Context, Application & Manifest Quiz

ANDROID › System

You need to cache an object in a process-wide singleton that lives for the whole app. Which Context should it hold?

Answer: The application context from getApplicationContext()

The application context is scoped to the process, so a long-lived singleton can safely hold it without preventing any Activity from being garbage collected.

What is the direct consequence of a static field holding an Activity reference across a configuration change?

Answer: The old Activity leaks because the static ref keeps it alive

On rotation the Activity is destroyed and recreated, but the static reference keeps the old instance (and its view tree) alive, leaking memory.

Why is it wrong to inflate a themed Material layout or show a Dialog using the application context?

Answer: The application context lacks the right theme and window token

Only an Activity context carries the activity theme and window token needed for correct styling and to attach a Dialog; the application context will mis-theme views or throw a BadTokenException.

What is the primary performance benefit of the AndroidX App Startup library?

Answer: It replaces many per-library ContentProviders with one InitializationProvider

Each library-provided ContentProvider is costly to instantiate at launch; App Startup consolidates them into one InitializationProvider and orders initialization via dependencies.

In App Startup, how does an Initializer declare that another component must be initialized before it?

Answer: By returning that Initializer class from dependencies()

dependencies() returns a list of Initializer classes that must run first; the library resolves this graph and creates dependencies before the dependent's create() is called.

You want to keep the App Startup InitializationProvider but stop one specific initializer from running automatically at launch. What do you do?

Answer: Add tools:node="remove" to its <meta-data>, then init manually via AppInitializer

Marking the specific <meta-data> with tools:node="remove" drops it from automatic discovery while leaving the provider intact; you then call AppInitializer.initializeComponent() when needed.

Which manifest construct makes an Activity the app's launcher entry point?

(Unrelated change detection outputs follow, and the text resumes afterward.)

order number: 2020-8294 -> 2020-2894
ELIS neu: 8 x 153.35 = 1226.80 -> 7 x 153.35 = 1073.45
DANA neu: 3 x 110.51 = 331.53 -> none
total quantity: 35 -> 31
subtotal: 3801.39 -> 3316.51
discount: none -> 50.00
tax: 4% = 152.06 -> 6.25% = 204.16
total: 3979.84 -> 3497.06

Answer: An <intent-filter> with action MAIN and category LAUNCHER

An intent filter declaring action android.intent.action.MAIN and category android.intent.category.LAUNCHER tells the system this Activity is the entry point shown in the launcher.

In what order does the system call a ContentProvider's onCreate() relative to your custom Application's lifecycle methods?

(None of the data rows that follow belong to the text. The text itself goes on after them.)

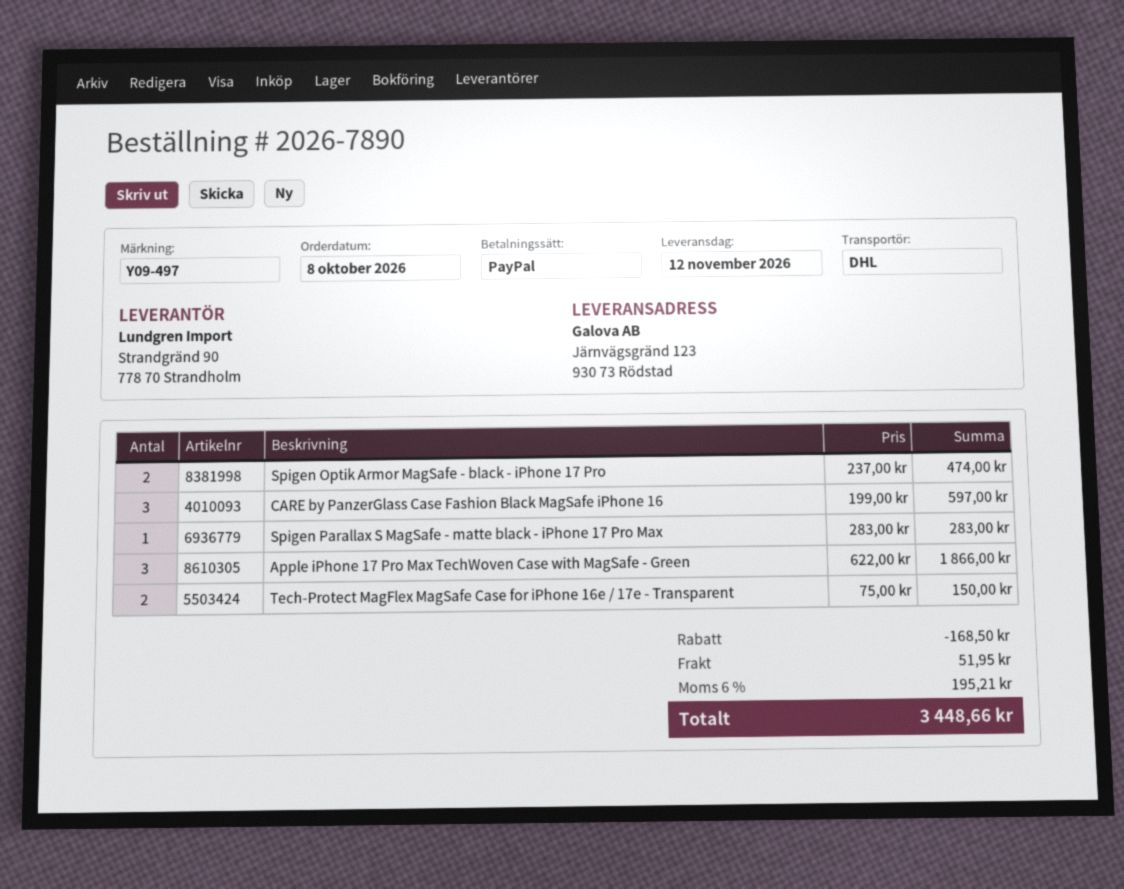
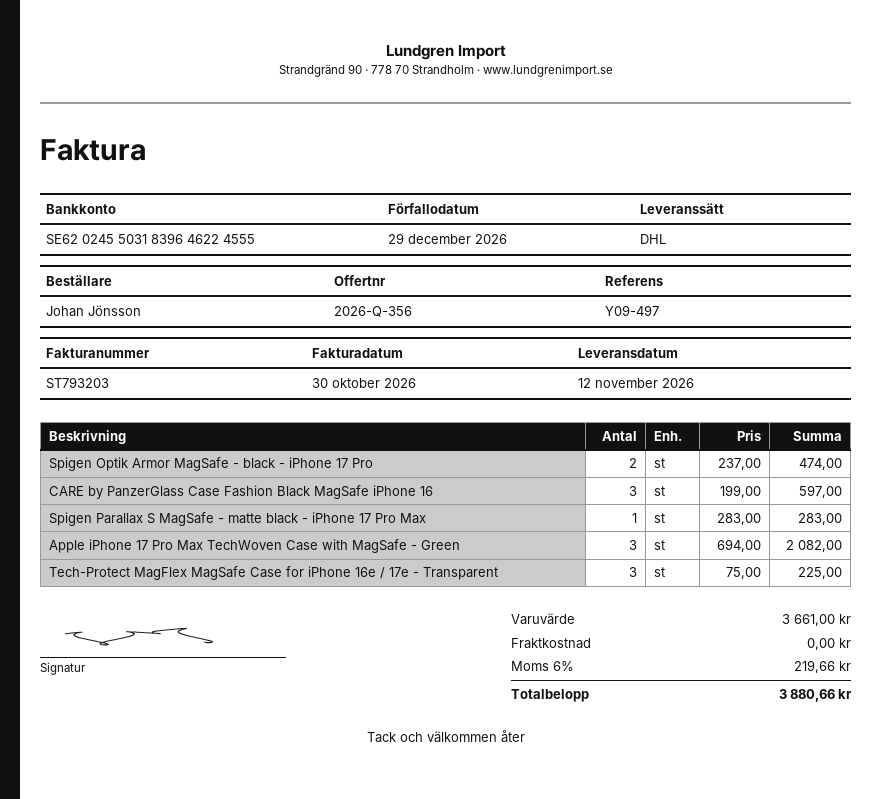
Apple iPhone 17 Pro Max TechWoven Case with MagSafe - Green: 3 x 622.00 = 1866.00 -> 3 x 694.00 = 2082.00
Tech-Protect MagFlex MagSafe Case for iPhone 16e / 17e - Transparent: 2 x 75.00 = 150.00 -> 3 x 75.00 = 225.00
discount: 168.50 -> none
shipping: 51.95 -> 0.00
tax: 6% = 195.21 -> 6% = 219.66
total: 3448.66 -> 3880.66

Answer: It runs after attachBaseContext() and before Application.onCreate().

Installed ContentProviders are instantiated after attachBaseContext() yet before Application.onCreate(), which is exactly why libraries and AndroidX App Startup use a provider to auto-initialize before your app's own code runs.

What is the recommended, lifecycle-aware way to detect the whole app moving between foreground and background rather than a single Activity?

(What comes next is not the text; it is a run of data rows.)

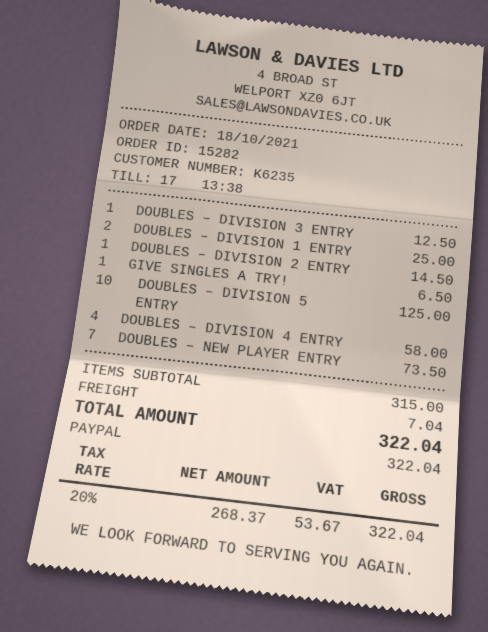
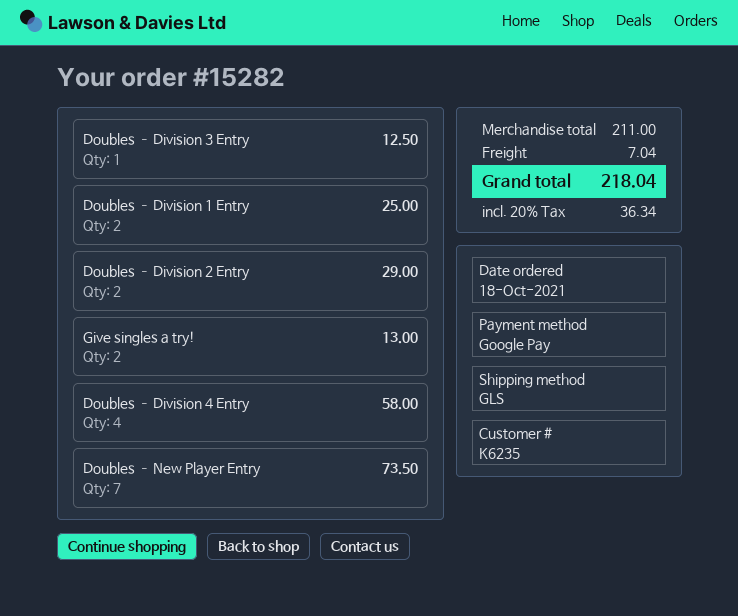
payment method: PayPal -> Google Pay
DOUBLES – DIVISION 2 ENTRY: 1 for 14.50 -> 2 for 29.00
GIVE SINGLES A TRY!: 1 for 6.50 -> 2 for 13.00
DOUBLES – DIVISION 5 ENTRY: 10 for 125.00 -> none
subtotal: 315.00 -> 211.00
tax: 20% = 53.67 -> 20% = 36.34
total: 322.04 -> 218.04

Answer: Observe the Lifecycle exposed by ProcessLifecycleOwner.get()

ProcessLifecycleOwner aggregates all Activity lifecycles into one process-level Lifecycle, emitting ON_START/ON_STOP for app foreground and background without manual bookkeeping.

Your custom Application.onCreate() performs a blocking disk and network initialization synchronously. What is the most direct consequence?

Answer: It runs on the main thread, slowing cold start and risking an ANR

Application.onCreate() executes on the main thread before any component, so heavy synchronous work there directly delays cold start and can trigger an ANR before the first frame is shown.

Your app requests CAMERA at runtime through the permissions API. What else is mandatory for the request to ever be granted?

Answer: A matching <uses-permission android:name="android.permission.CAMERA"/> in the manifest

A runtime request only prompts the user; the permission must still be declared with <uses-permission> in the manifest or the system denies it automatically without showing a dialog.

Your app can use the camera but should still install on devices that lack one. Which manifest entry expresses this?

Answer: <uses-feature android:name="android.hardware.camera" android:required="false"/>

Declaring the feature with required="false" tells Google Play not to filter the app off camera-less devices; you then check availability at runtime with PackageManager.hasSystemFeature().